Mars is supposed to be a red planet. The March month derives its name from it. Revival of interest on voyage to Mars is both due to relatively “Shorter” distance from Earth and the planet being the most favourable place in the Solar system, apart from Earth, for human habitation. It is also interesting to note that the surface area of Mars is about the same as that of Earth, though in size, Earth is bigger. Its atmosphere is supposed to be colder and dryer. The planet, visible with an unaided eye at night time has two tiny satellites by the names of Phobos and Deimos.
(6). Kudos from P.M.
The Prime Minister, donning a red jacket, symbolic of the “red” planet on the occasion of entry of Mangalyan into the orbit of Mars has rightly described the MOM as a Pan-Indian effort. As per his apt and extempore comments, of the 51 such missions, mere 21 had succeeded and that ensuring the travel of an incredible distance of over 650 million or 65 Crore kms, our scientists have gone beyond the boundaries of human enterprise and imagination. He not only praised their efforts sincerely but also spared sufficient time to shake hands very warmly with almost all of them, even going to the extent of giving autographs on any kind of writing material or surface, they could lay their hands on. This is something which has never happened at the level of a Prime Minister. It was a precedence of the sorts.
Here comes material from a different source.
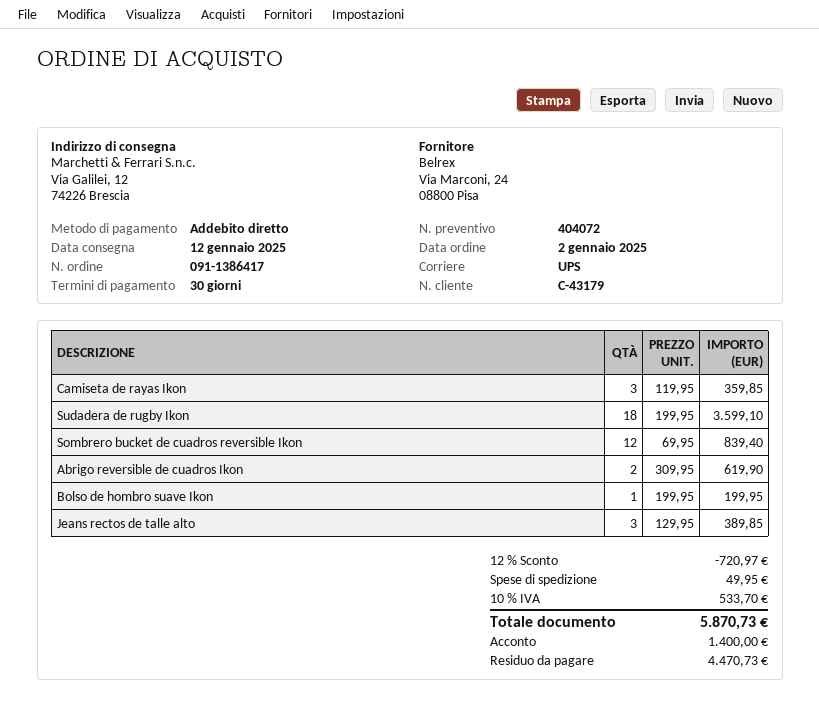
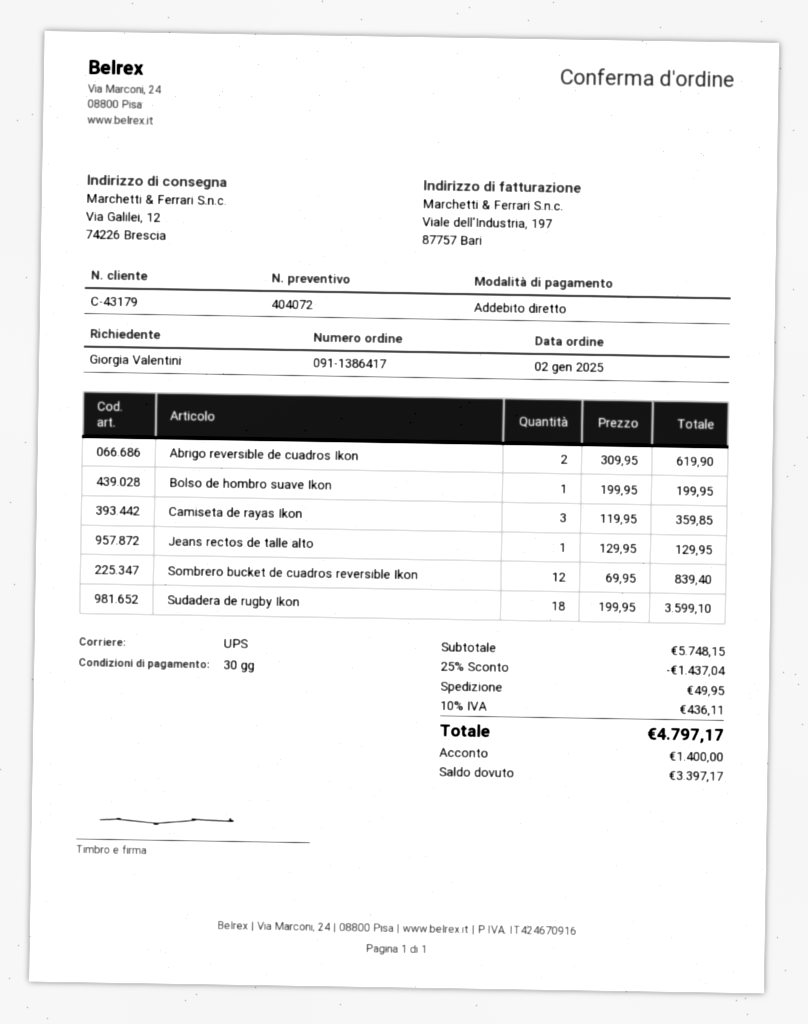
Jeans rectos de talle alto: 3 x 129.95 = 389.85 -> 1 x 129.95 = 129.95
discount: 12% = 720.97 -> 25% = 1437.04
tax: 10% = 533.70 -> 10% = 436.11
total: 5870.73 -> 4797.17
balance: 4470.73 -> 3397.17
(7). Latent setback to other players?
The U.S. Government together with the Govt. of China has lost no time in praising the stupendous achievement of ISRO Scientists. Though they seem to have expressed happiness, yet, the development, per se, may not be to their liking. For, it once again shows India in bright light and that the development has the potential to throw one more challenger to the powers that are supposed to matter, otherwise. The bargaining or blackmailing skills (even if occasional), may get relegated to the background for the time being. Not only the event is a significant landmark in the annals of history, it reflects our strength and commitment to knock at other Planets and celestial bodies, apart from inspiring the Indian Scientists to make even greater strides, in the words of President Pranab Mukherjee.
(8). Boost to One’s Ability
The mere fact that India succeeded where China failed, is likely to convey a firm and candid message. Once again it has been proved that we do not require any Western assistance in pursuing our scientific aims. This is also a remarkable success story of a Government enterprise, though enjoying autonomy. The command, motivation and exemplary team spirit, displayed by Dr. K. Radhakrishnan, the ISRO Chairman, has made it happen beyond all odds ever since he floated the idea in November 2009, which had the blessings of Shri A.B. Vajpayee, the former P.M.
(9). How the space craft will respond in the days to come will have to be closely monitored and analysed. The images of surface of Mars to be sent by the colour camera of ‘Yan’ will create a good deal of curiosity, apart from providing a lead for further research and investigation. Are they going to be different from the ones beamed earlier? How long the craft will last, also remains to be keenly seen. All said and done, it has opened a new frontier for us.